_Your instructions_
Search the lines of the records for the word "otros", and copy every line that has it.

· · · · ·

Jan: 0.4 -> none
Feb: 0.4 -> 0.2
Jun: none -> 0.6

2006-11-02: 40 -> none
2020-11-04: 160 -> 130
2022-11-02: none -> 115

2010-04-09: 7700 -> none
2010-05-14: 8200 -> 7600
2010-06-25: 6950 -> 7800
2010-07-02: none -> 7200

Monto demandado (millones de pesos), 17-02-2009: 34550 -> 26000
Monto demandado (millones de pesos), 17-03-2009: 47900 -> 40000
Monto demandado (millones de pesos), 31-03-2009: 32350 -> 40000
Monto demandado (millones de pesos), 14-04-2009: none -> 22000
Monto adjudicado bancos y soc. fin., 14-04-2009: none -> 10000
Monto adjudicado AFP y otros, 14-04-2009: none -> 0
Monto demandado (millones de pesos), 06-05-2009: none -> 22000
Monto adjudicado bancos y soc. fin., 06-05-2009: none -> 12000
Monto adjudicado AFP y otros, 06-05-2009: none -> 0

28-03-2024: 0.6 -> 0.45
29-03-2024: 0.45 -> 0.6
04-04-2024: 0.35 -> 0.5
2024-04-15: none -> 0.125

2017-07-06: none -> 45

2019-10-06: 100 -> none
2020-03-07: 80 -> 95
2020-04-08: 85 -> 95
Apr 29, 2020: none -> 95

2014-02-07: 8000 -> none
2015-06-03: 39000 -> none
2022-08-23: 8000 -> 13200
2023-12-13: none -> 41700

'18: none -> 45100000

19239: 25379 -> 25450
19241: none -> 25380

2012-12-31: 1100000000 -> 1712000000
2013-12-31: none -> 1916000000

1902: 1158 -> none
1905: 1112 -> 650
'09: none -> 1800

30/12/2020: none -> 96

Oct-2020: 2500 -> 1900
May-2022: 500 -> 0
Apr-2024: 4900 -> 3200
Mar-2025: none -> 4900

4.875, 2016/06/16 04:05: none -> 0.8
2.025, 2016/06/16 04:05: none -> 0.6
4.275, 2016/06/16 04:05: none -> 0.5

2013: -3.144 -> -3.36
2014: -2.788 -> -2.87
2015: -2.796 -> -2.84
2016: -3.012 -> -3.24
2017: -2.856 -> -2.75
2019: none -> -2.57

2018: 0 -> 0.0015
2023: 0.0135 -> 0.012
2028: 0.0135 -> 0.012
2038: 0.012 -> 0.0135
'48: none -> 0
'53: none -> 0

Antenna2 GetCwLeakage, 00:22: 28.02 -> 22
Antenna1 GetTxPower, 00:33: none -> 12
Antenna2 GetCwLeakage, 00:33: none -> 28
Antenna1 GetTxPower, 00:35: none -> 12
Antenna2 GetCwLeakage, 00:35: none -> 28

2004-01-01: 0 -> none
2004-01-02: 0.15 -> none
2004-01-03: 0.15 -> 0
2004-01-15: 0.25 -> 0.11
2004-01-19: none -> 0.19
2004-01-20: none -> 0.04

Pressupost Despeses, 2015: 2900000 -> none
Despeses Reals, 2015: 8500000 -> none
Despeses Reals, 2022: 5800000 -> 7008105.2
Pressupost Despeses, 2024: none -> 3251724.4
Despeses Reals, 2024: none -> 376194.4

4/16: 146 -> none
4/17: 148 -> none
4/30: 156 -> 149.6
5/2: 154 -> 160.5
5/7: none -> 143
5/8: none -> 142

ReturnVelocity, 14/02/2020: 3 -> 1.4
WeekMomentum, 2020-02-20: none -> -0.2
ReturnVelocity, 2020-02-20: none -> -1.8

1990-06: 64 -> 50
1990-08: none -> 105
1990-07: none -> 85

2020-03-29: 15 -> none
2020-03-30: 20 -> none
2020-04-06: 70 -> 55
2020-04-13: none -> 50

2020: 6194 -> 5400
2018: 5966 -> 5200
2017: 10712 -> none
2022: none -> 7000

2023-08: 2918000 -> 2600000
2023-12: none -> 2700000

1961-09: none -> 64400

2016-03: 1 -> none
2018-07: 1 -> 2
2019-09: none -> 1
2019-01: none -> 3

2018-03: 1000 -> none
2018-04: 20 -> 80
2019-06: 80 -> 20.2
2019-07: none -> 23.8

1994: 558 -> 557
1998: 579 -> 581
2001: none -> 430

· · · · ·

_Result_
Monto adjudicado AFP y otros, 14-04-2009: none -> 0
Monto adjudicado AFP y otros, 06-05-2009: none -> 0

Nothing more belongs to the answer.